# TRY IT
Nothing outside the range is to be copied. From the entries below, reproduce exactly the lines starting at the one with "- In all cases, the" and ending at the one with "- The mechanism", without pictures.

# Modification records
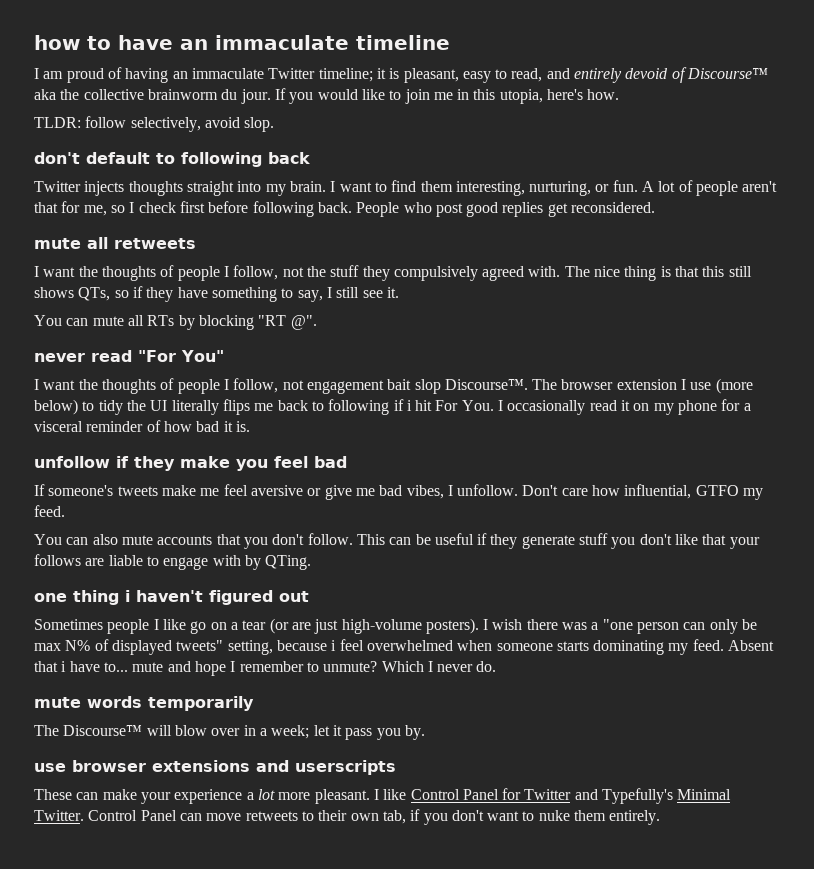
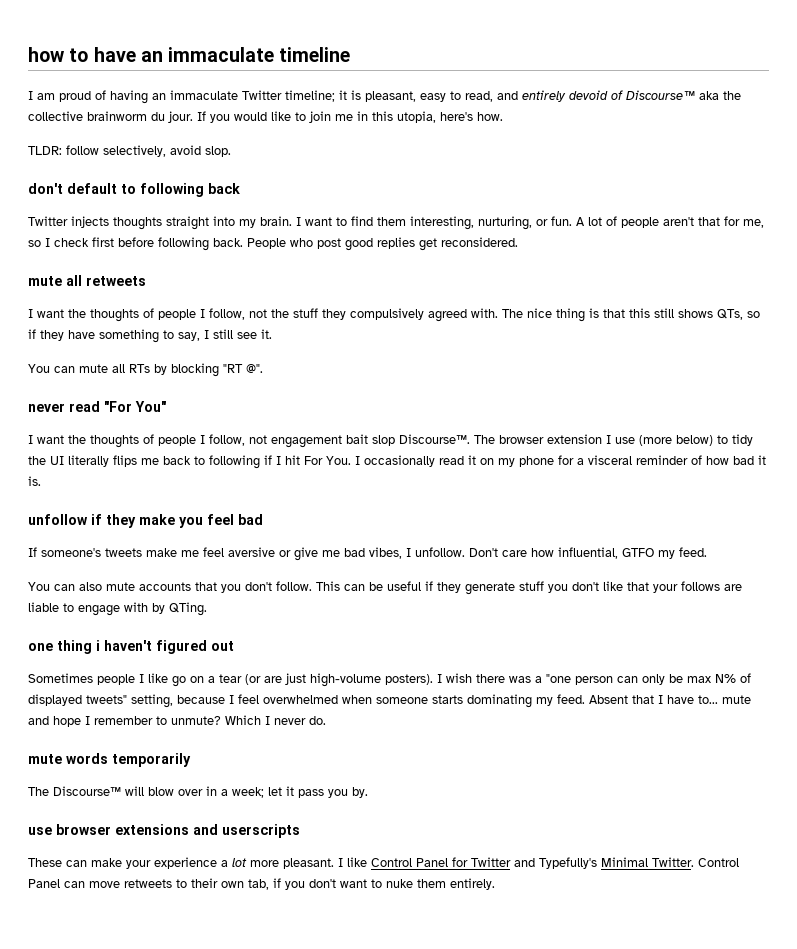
- The browser extension I use (more below) to tidy the UI literally flips me back to following if i hit For You. I occasionally read it on my phone for a visceral reminder of how bad it is.
+ The browser extension I use (more below) to tidy the UI literally flips me back to following if I hit For You. I occasionally read it on my phone for a visceral reminder of how bad it is.
- I wish there was a "one person can only be max N% of displayed tweets" setting, because i feel overwhelmed when someone starts dominating my feed.
+ I wish there was a "one person can only be max N% of displayed tweets" setting, because I feel overwhelmed when someone starts dominating my feed.
- Absent that i have to... mute and hope I remember to unmute?
+ Absent that I have to... mute and hope I remember to unmute?

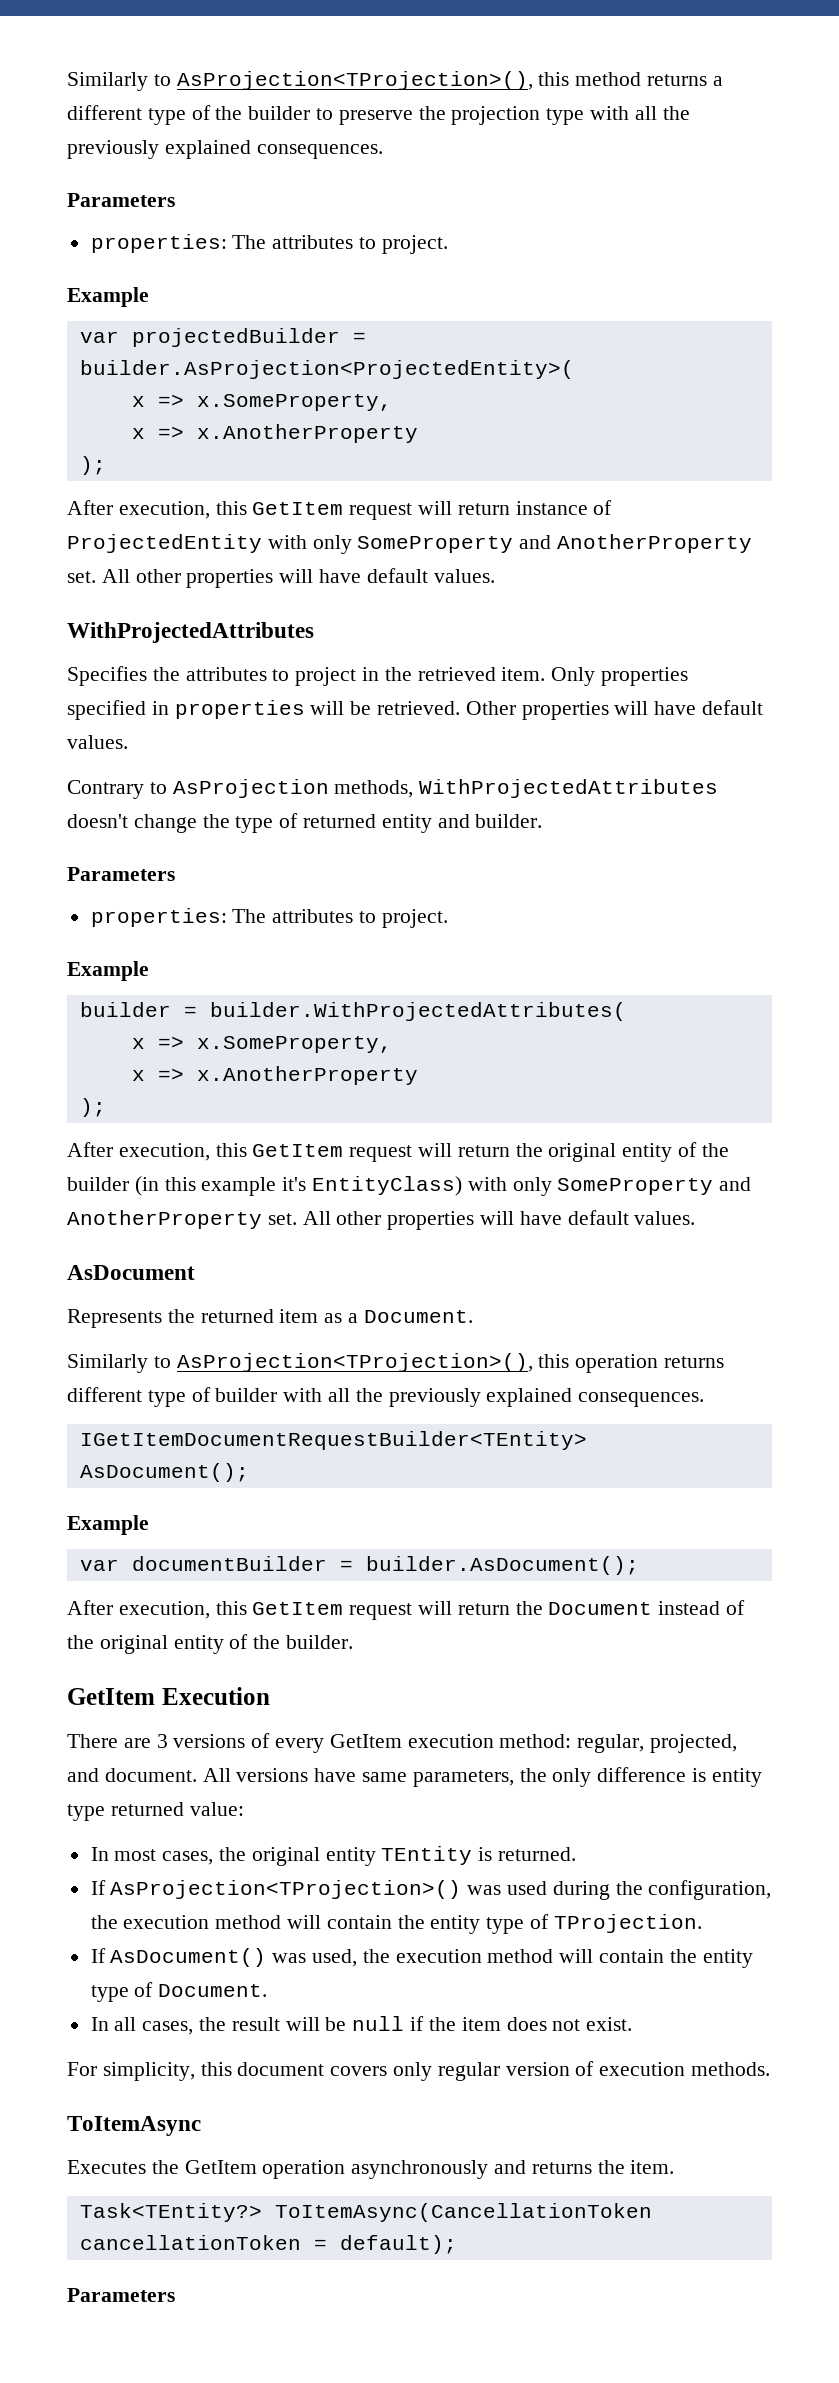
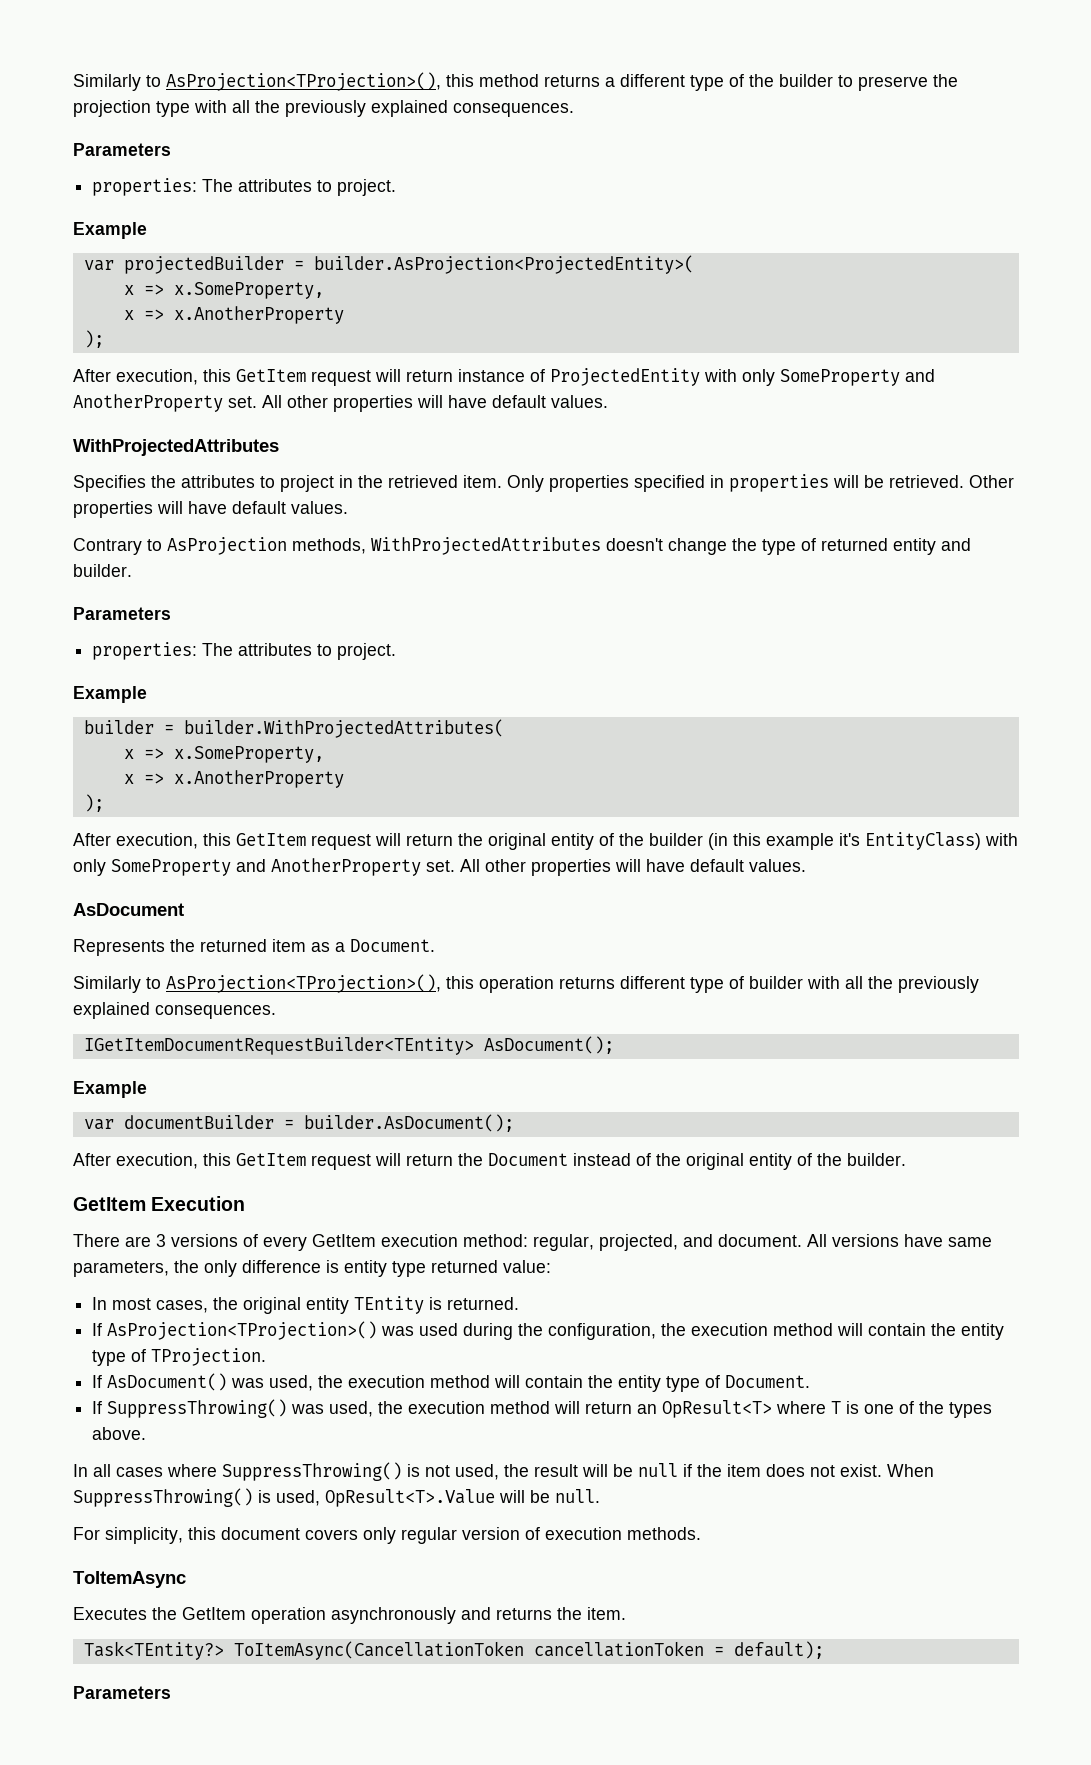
- In all cases, the result will be null if the item does not exist.
+ If SuppressThrowing() was used, the execution method will return an OpResult<T> where T is one of the types above.
+ In all cases where SuppressThrowing() is not used, the result will be null if the item does not exist. When SuppressThrowing() is used, OpResult<T>.Value will be null.

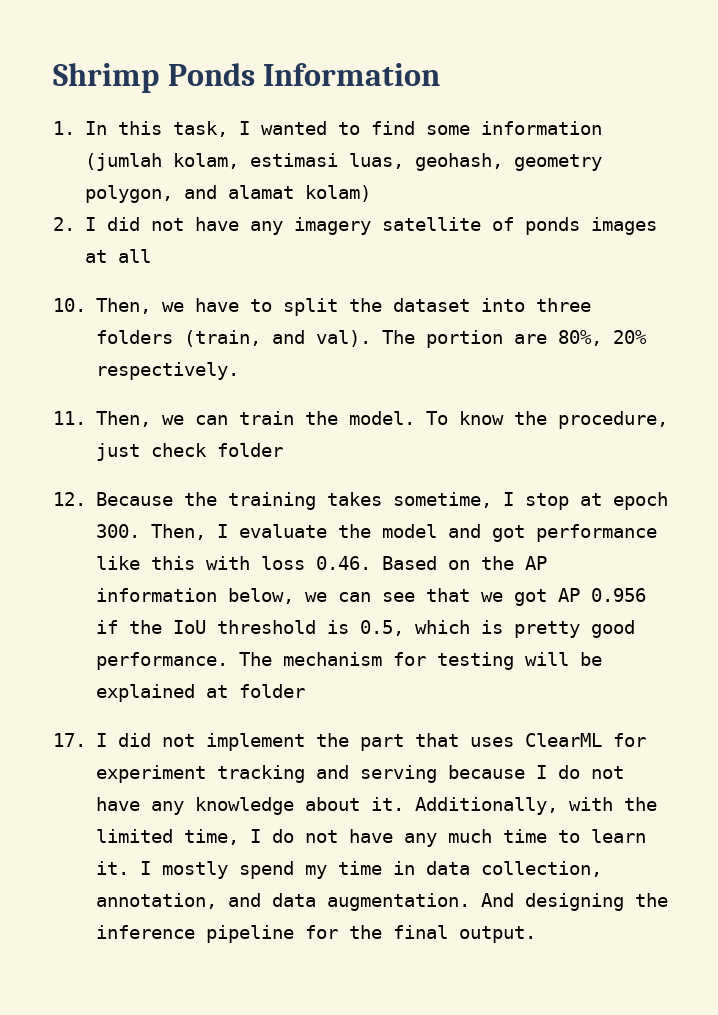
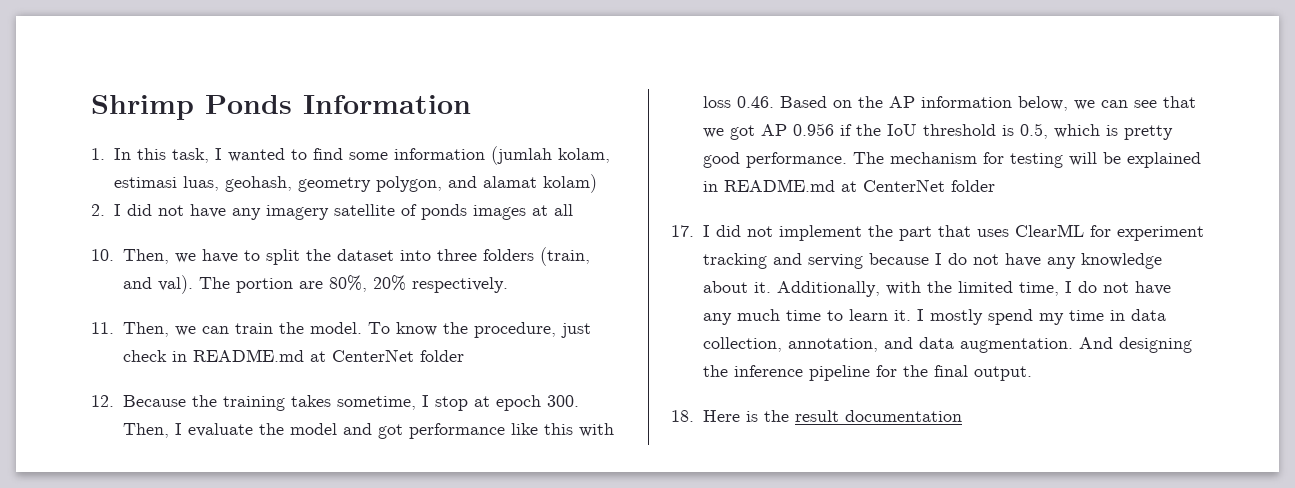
- To know the procedure, just check folder
+ To know the procedure, just check in README.md at CenterNet folder
- The mechanism for testing will be explained at folder
+ The mechanism for testing will be explained in README.md at CenterNet folder
+ 18. Here is the result documentation

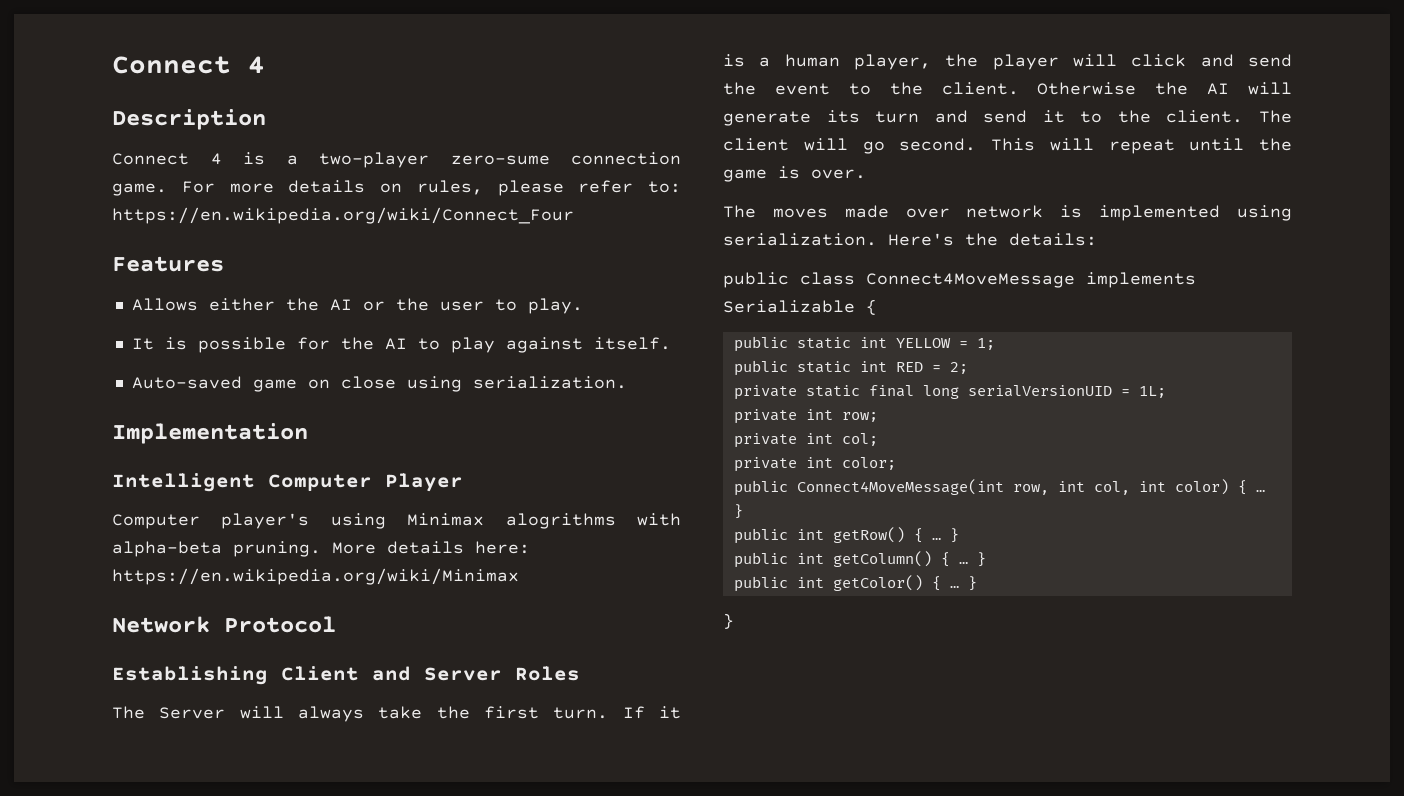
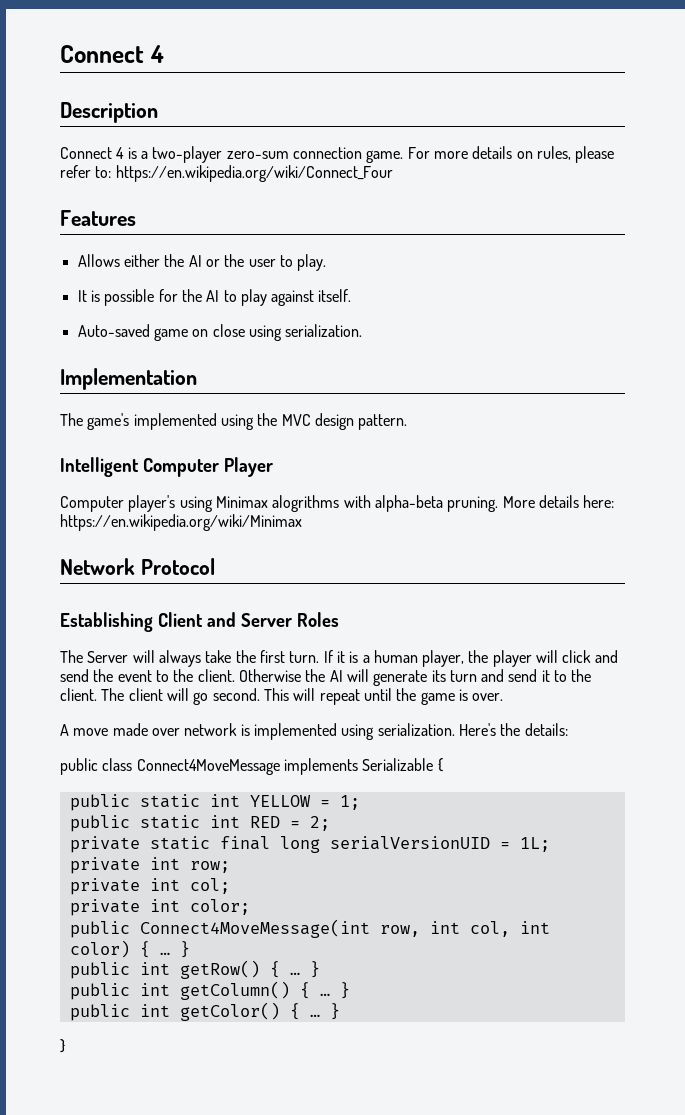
- Connect 4 is a two-player zero-sume connection game.
+ Connect 4 is a two-player zero-sum connection game.
+ The game's implemented using the MVC design pattern.
- The moves made over network is implemented using serialization.
+ A move made over network is implemented using serialization.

# RESPONSE AREA
- In all cases, the result will be null if the item does not exist.
+ If SuppressThrowing() was used, the execution method will return an OpResult<T> where T is one of the types above.
+ In all cases where SuppressThrowing() is not used, the result will be null if the item does not exist. When SuppressThrowing() is used, OpResult<T>.Value will be null.

- To know the procedure, just check folder
+ To know the procedure, just check in README.md at CenterNet folder
- The mechanism for testing will be explained at folder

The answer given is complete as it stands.